Stewart works in the Morgridge regenerative biology team led by stem cell pioneer James Thomson, and many of Thomson’s landmark discoveries provided the original inspiration for this project. “It would be great if we could help someone in the Thomson lab or a related lab come up with a discovery that has great clinical benefit — but instead of taking 15 years, we do it in three years.”

The second big test involved scanning Europe PMC to identify drugs that have the effect of reducing blood glucose. Of the top 50 drugs found, 43 are known diabetes treatments, but the team found seven drugs that either raise or lower blood glucose as a secondary, off-label effect. Those hits are especially important as they demonstrate possible prediction of repurposed drug targets.

“You could spend all your time … scanning the literature for this kind of secondary drug effect and only scratch the surface of what’s out there. It’s better to write an automated machine learning package to do it instead.”

David Page

Repurposed drugs make up about 30 percent of all new drugs or vaccines approved by the U.S. Food and Drug Administration. David Page, a co-author on the study and a professor of biostatistics and medical informatics at UW–Madison, says he is excited about the potential of KinderMiner to identify promising drugs to repurpose.

“You could spend all your time — and all your students’ time — scanning the literature for this kind of secondary drug effect and only scratch the surface of what’s out there,” Page says. “It’s better to write an automated machine learning package to do it instead.”

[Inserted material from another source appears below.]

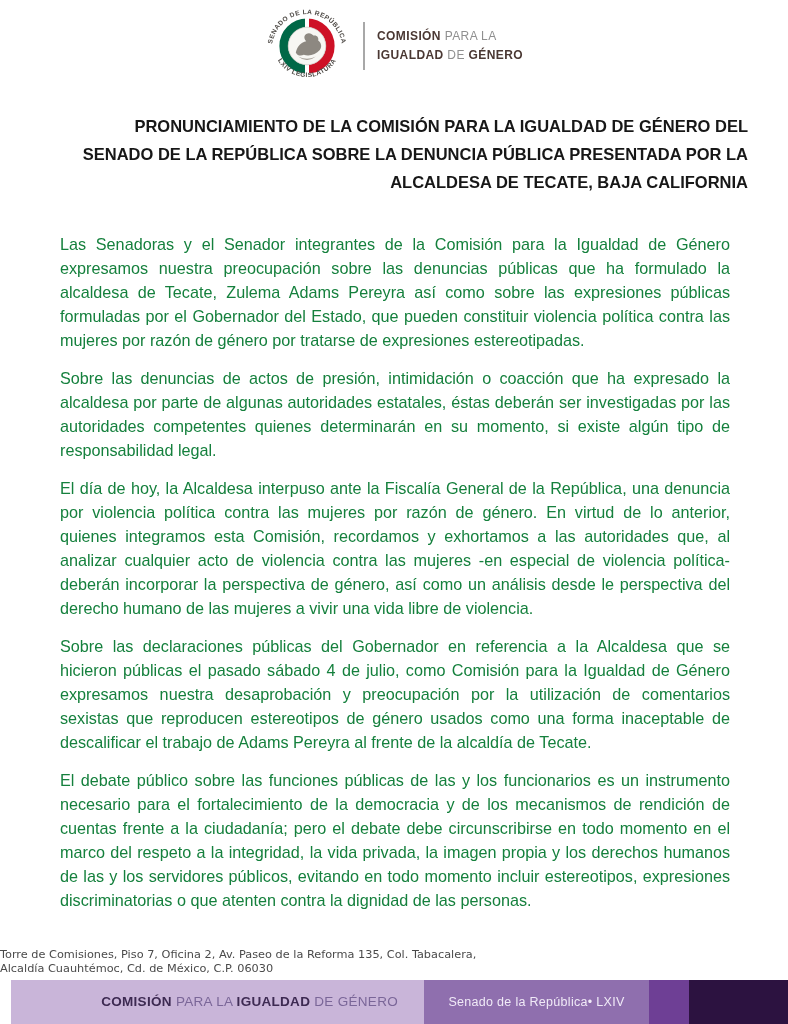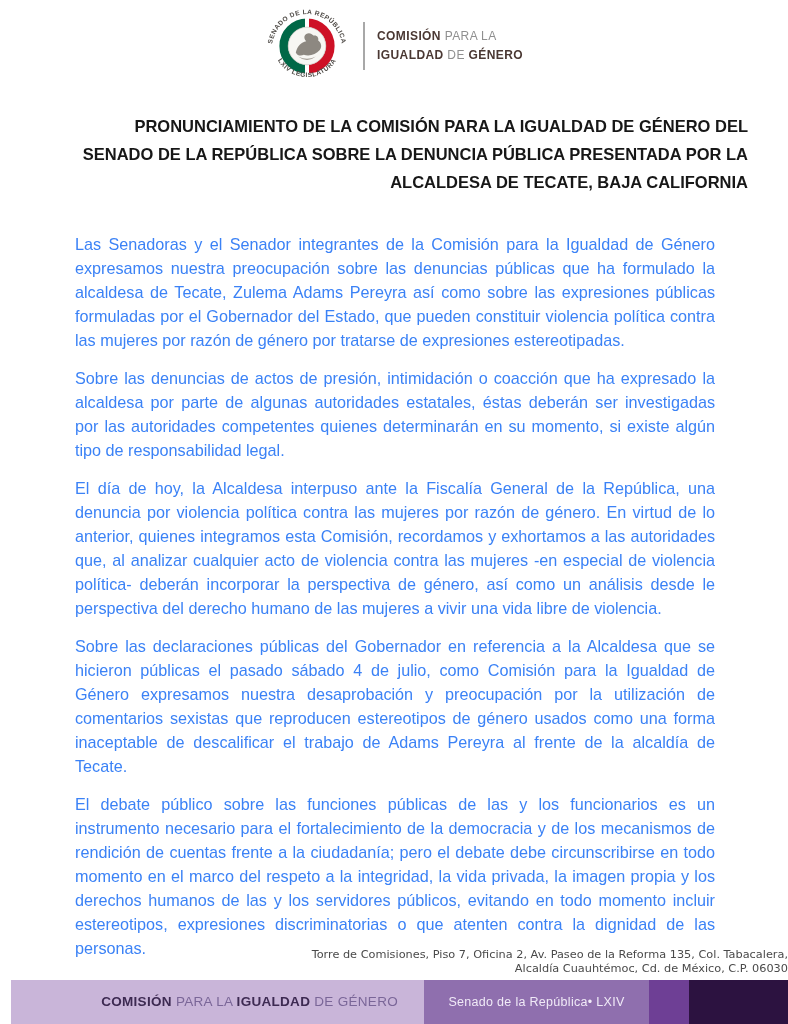"Las Senadoras y el Senador" .bodytext p { color: #3b82f6 -> #15803d; margin: 0 15px 14px -> 0 0 14px }
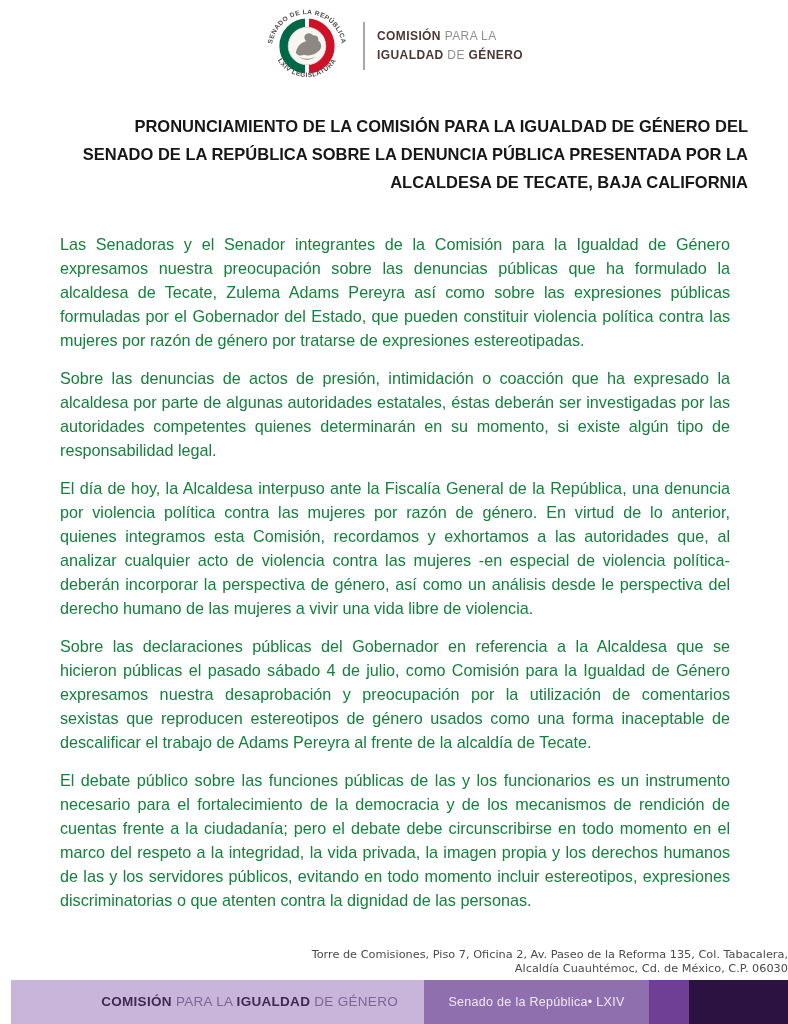"Torre de Comisiones, Piso 7," .address { padding-left: 20px -> none; right: 0 -> 8px; text-align: right -> left }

Kuusisto and Page have received approval to use approximately 10 million de-identified electronic health records from the Veterans Administration to continue the drug repurposing work, examining several drug effects such as lowering of cholesterol levels or blood pressure.

Morgridge computational biologist John Steill, another co-author of the KinderMining study, is using the tool to improve gene marker lists, which have numerous uses such as classifying cells or samples by cell type and identifying samples that may produce tumors.